The former New York City mayor made the comments at a 2015 appearance at the Aspen Institute. He defended the city’s “stop and frisk policy”—which current NYC Mayor Bill de Blasio did away with a few years ago.

It’s necessary to “put a lot of cops” in minority neighborhoods because that’s where “all the crime is,” Bloomberg argued.

“Ninety-five percent of your murders, murderers and murder victims, fit one M.O.,” Bloomberg said, according to the audio.

“You can just take the description, Xerox it, and pass it out to all the cops,” he continued. “They are male, minorities, 16 to 25. That’s true in New York. That’s true in virtually every city. And that’s where the real crime is.”

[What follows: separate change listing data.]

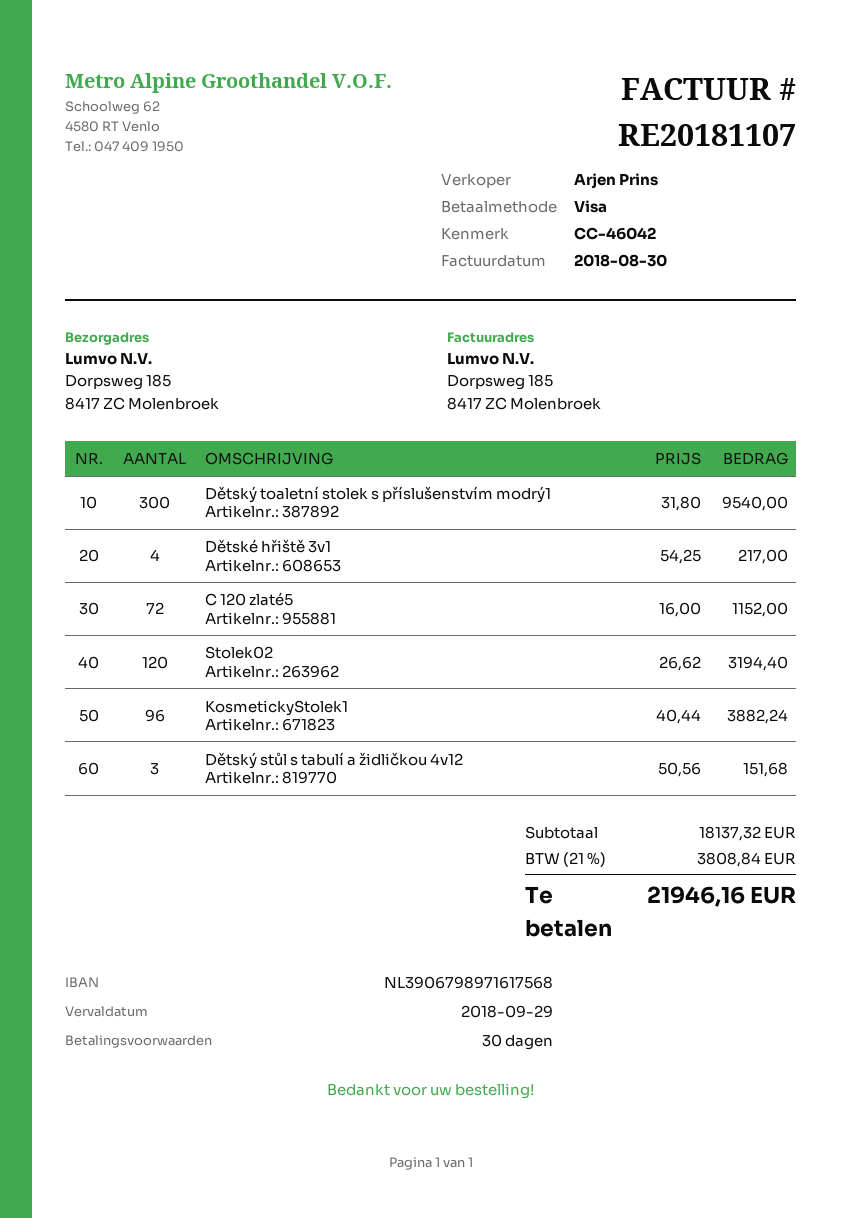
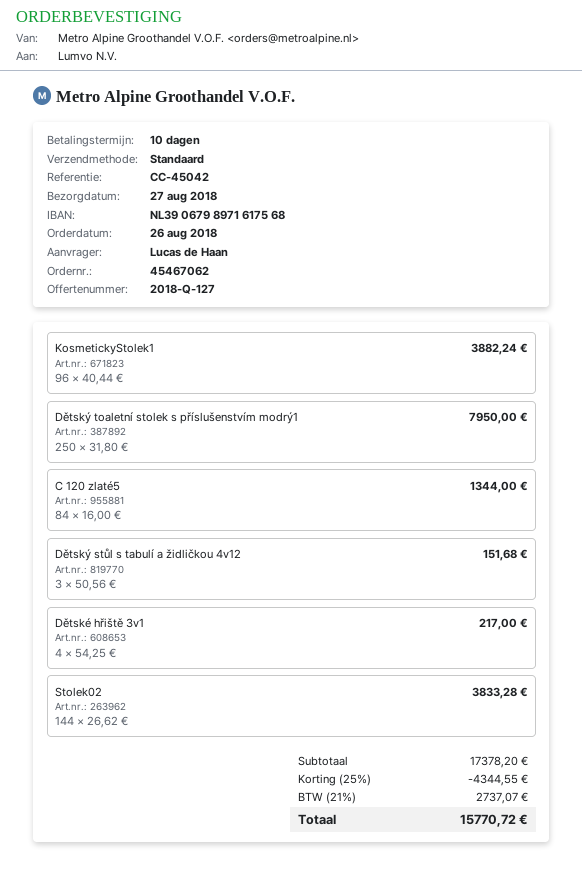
payment terms: 30 days -> 10 days
reference: CC-46042 -> CC-45042
Dětský toaletní stolek s příslušenstvím modrý1: 300 x 31.80 = 9540.00 -> 250 x 31.80 = 7950.00
C 120 zlaté5: 72 x 16.00 = 1152.00 -> 84 x 16.00 = 1344.00
Stolek02: 120 x 26.62 = 3194.40 -> 144 x 26.62 = 3833.28
subtotal: 18137.32 -> 17378.20
discount: none -> 25% = 4344.55
tax: 21% = 3808.84 -> 21% = 2737.07
total: 21946.16 -> 15770.72

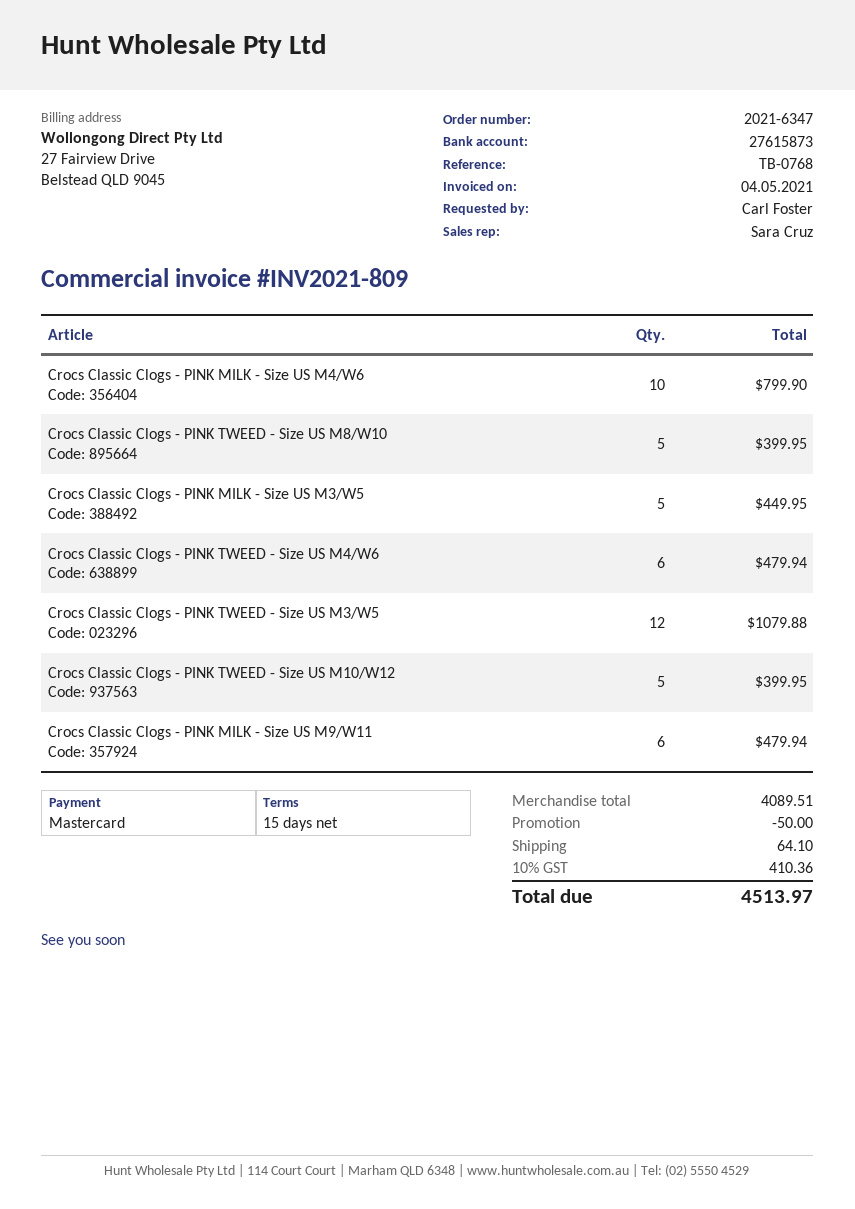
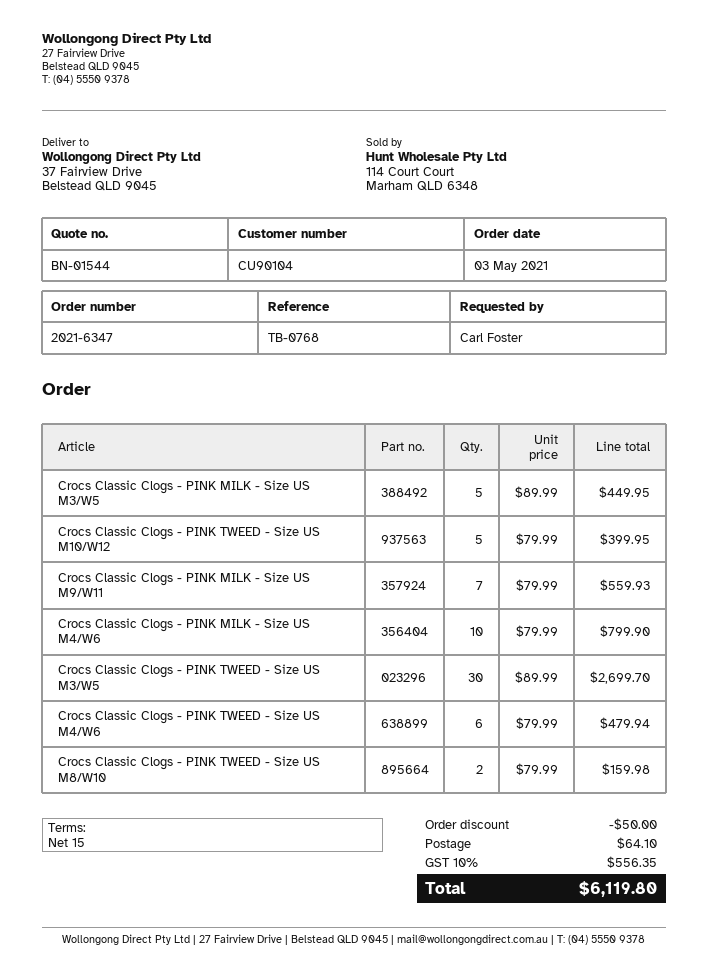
Crocs Classic Clogs - PINK TWEED - Size US M8/W10: 5 for 399.95 -> 2 for 159.98
Crocs Classic Clogs - PINK TWEED - Size US M3/W5: 12 for 1079.88 -> 30 for 2699.70
Crocs Classic Clogs - PINK MILK - Size US M9/W11: 6 for 479.94 -> 7 for 559.93
tax: 10% = 410.36 -> 10% = 556.35
total: 4513.97 -> 6119.80

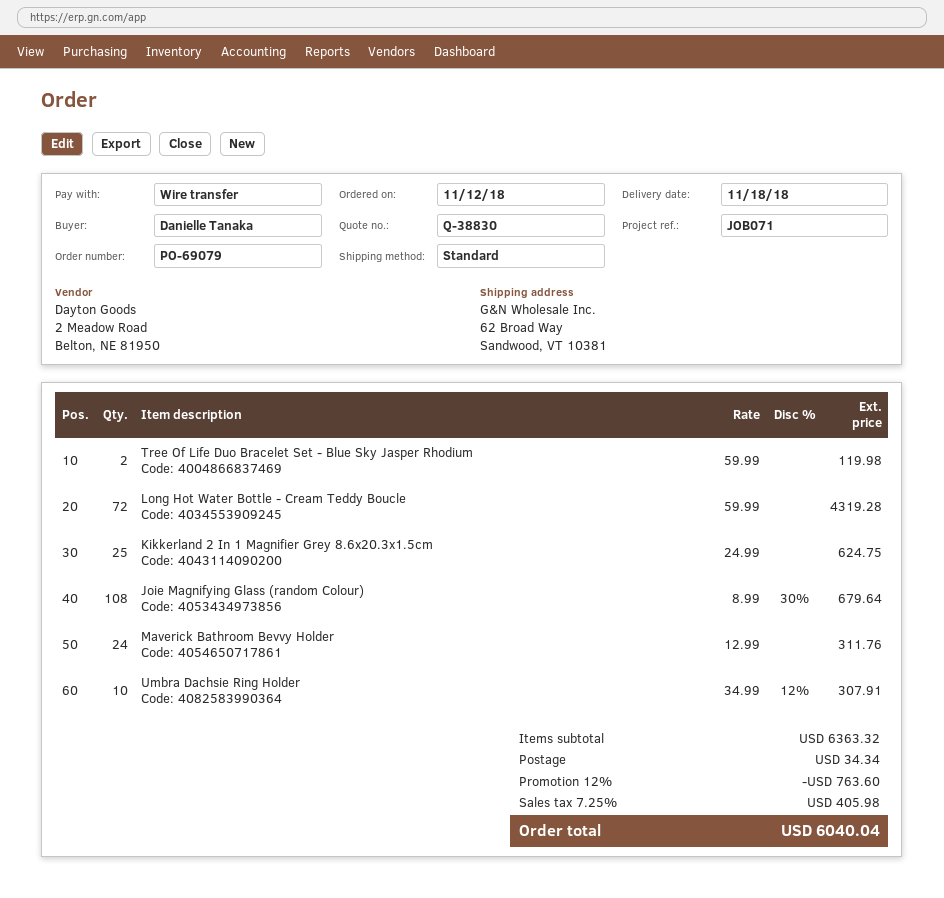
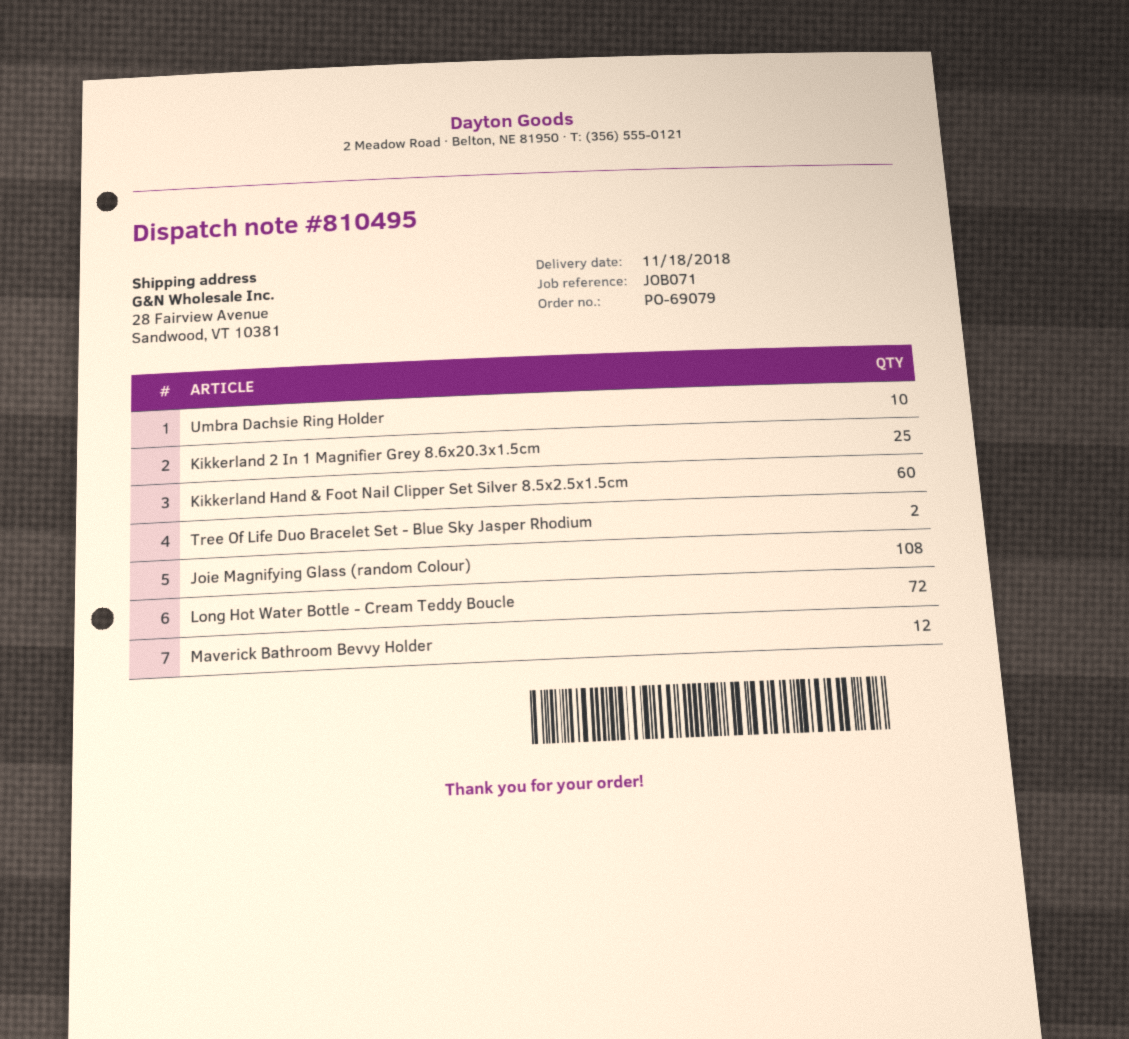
ship to: 62 Broad Way, Sandwood, VT 10381 -> 28 Fairview Avenue, Sandwood, VT 10381
Maverick Bathroom Bevvy Holder: 24 -> 12
Kikkerland Hand & Foot Nail Clipper Set Silver 8.5x2.5x1.5cm: none -> 60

Bloomberg also claimed that the increased police presence in those neighborhoods to protect against violent crimes had sometimes resulted in stricter enforcement of lesser infractions.

“So one of the unintended consequences is people say, ‘Oh my God, you are arresting kids for marijuana that are all minorities,’” Bloomberg said. “Yes, that’s true. Why? Because we put all the cops in the minority neighborhoods. Yes, that’s true. Why do we do it? Because that’s where all the crime is. And the way you get the guns out of the kids’ hands is to throw them up against the walls and frisk them.”

After the audio surfaced on Tuesday, Bloomberg issued an apology and said his 2015 remarks “do not reflect my commitment to criminal justice reform and racial equity.”

But those were not the only comments Bloomberg has made in support of racial profiling. In a different interview, Bloomberg argued that, if anything, the city’s law enforcement “disproportionately stops whites too much, and minorities too little.”

Just yesterday, a national poll found that Bloomberg was the second favorite among African American voters, with 22% of the vote, while former Vice President Joe Biden dropped down to 27%.